Le soutien politique devrait contrer les chocs subis par la croissance

Ceci dit, nous prévoyons qu’un nouveau soutien émanant de la politique monétaire en Asie émergente contrebalancera les chocs négatifs sur la croissance. La baisse de taux de 50 points de base (pb) de la Réserve fédérale maintient une importante liquidité en dollar US et apporte une marge de manœuvre en vue d’un nouvel assouplissement monétaire de la part des banques centrales dans toute l’Asie. Nous nous attendons également à des mesures d’apport de liquidités plus ciblées. La Banque Populaire de Chine et la Banque de Corée ont prolongé leur soutien financier en faveur des PME, tandis que la banque centrale de la Malaisie a mis en place divers types de facilités de prêt en faveur des entreprises affectées par l’épidémie.

Nous relevons également un usage croissant de la stimulation budgétaire en réponse à l’épidémie, quoique le soutien budgétaire dans la région devrait être plus différencié. La Chine a annoncé des réductions temporaires de cotisations de sécurité sociale et de TVA pour les PME dans les régions affectées par l’épidémie. La Malaisie a également dévoilé un plan de soutien plus important qu’attendu pour stimuler le revenu disponible et accélérer les projets de petites infrastructures. Singapour et Hong Kong ont lancé des plans de relance économique importants dans leur budget de l’exercice 2020, et un budget supplémentaire exceptionnel (incluant une importante anticipation des dépenses budgétaires) devrait être approuvé en Corée du Sud au T1.

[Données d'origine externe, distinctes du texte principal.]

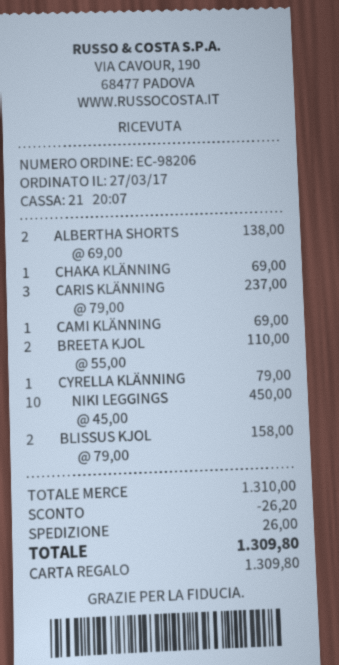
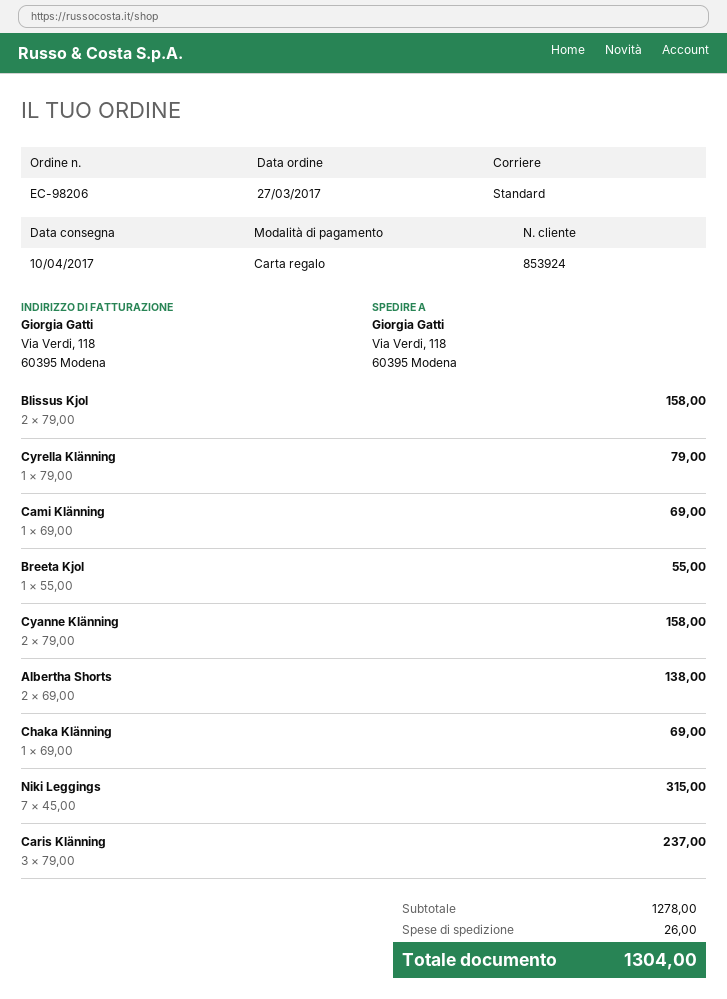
BREETA KJOL: 2 x 55.00 = 110.00 -> 1 x 55.00 = 55.00
NIKI LEGGINGS: 10 x 45.00 = 450.00 -> 7 x 45.00 = 315.00
Cyanne Klänning: none -> 2 x 79.00 = 158.00
subtotal: 1310.00 -> 1278.00
discount: 26.20 -> none
total: 1309.80 -> 1304.00

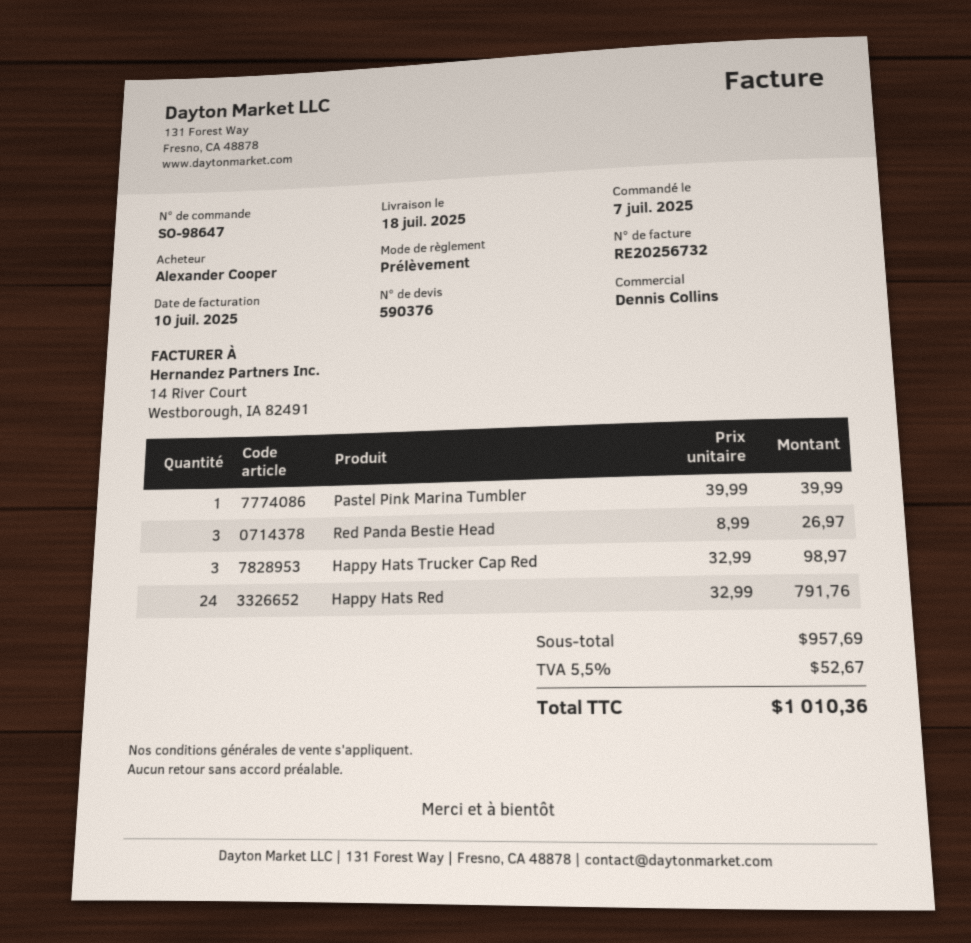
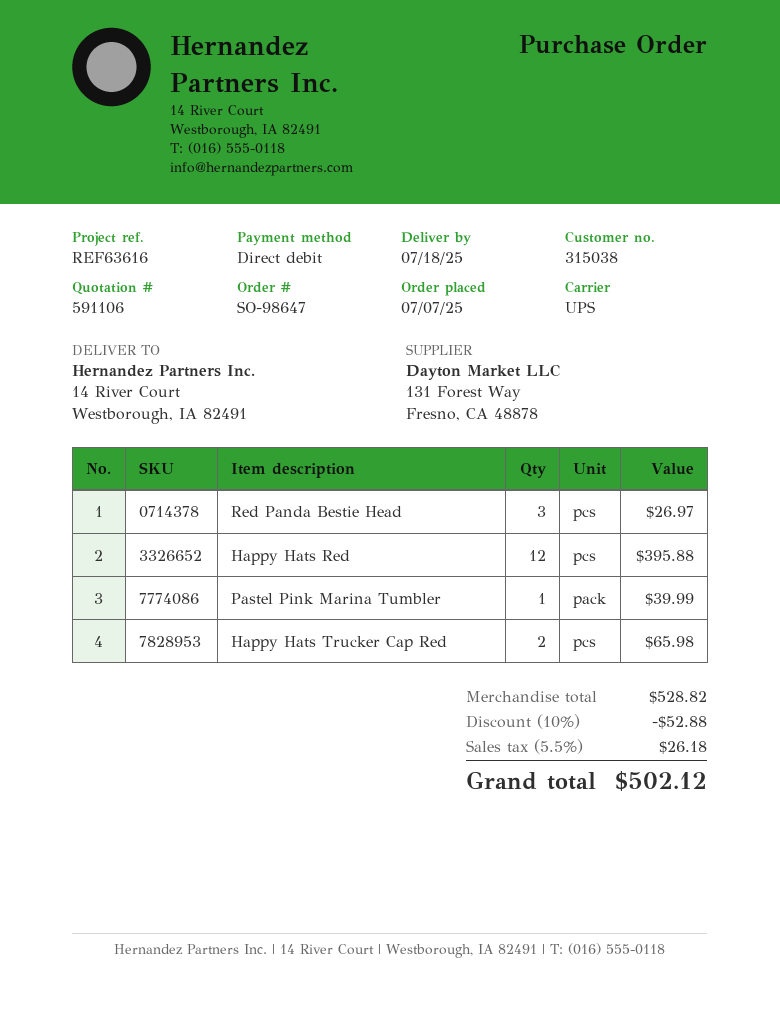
quote number: 590376 -> 591106
Happy Hats Trucker Cap Red: 3 for 98.97 -> 2 for 65.98
Happy Hats Red: 24 for 791.76 -> 12 for 395.88
subtotal: 957.69 -> 528.82
discount: none -> 10% = 52.88
tax: 5.5% = 52.67 -> 5.5% = 26.18
total: 1010.36 -> 502.12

IMPLICATIONS POUR LES CLASSES D’ACTIFS

Notre scénario de base anticipe, après un fort ralentissement au cours du T1, un rétablissement progressif de la croissance en Asie émergente au cours des trimestres suivants, favorisé par une demande et une production précédemment bridées et par des politiques de soutien. Plus largement, celui—ci prévoit que la perturbation économique provoquée par le COVID-19 ne sera pas un signe précurseur de récession aux États-Unis. Nous estimons qu’après un impact au premier semestre 2020 les statistiques économiques, tout comme les bénéfices, se redresseront au second semestre.  Jusqu’à présent, les risques pesant sur nos prévisions sont orientés à la baisse. Si le virus devient une pandémie débordant sur le T2, nous pourrions assister à un recul plus sévère de la demande extérieure et à des perturbations importantes des chaînes logistiques mondiales, exerçant une pression baissière sur la croissance économique mondiale. Plus longtemps durera la propagation de l’épidémie, plus grand sera le risque de trésorerie et de solvabilité pour les petites entreprises. Du fait de la brutalité du mouvement baissier sur les actions et les rendements obligataires, et de notre opinion selon laquelle un soutien politique accru suivra, nous n’interprétons pas cette évolution comme le moment de devenir complètement négatif sur les actifs risqués. De la même façon, nous estimons qu’il est prématuré de renforcer ses risques du fait de la volatilité des données à court terme. Enfin, les évolutions du marché ont une fois de plus démontré la valeur de la couverture que représente la duration dans nos portefeuilles multi-actifs, même avec des niveaux de rendements à première vue peu attrayants.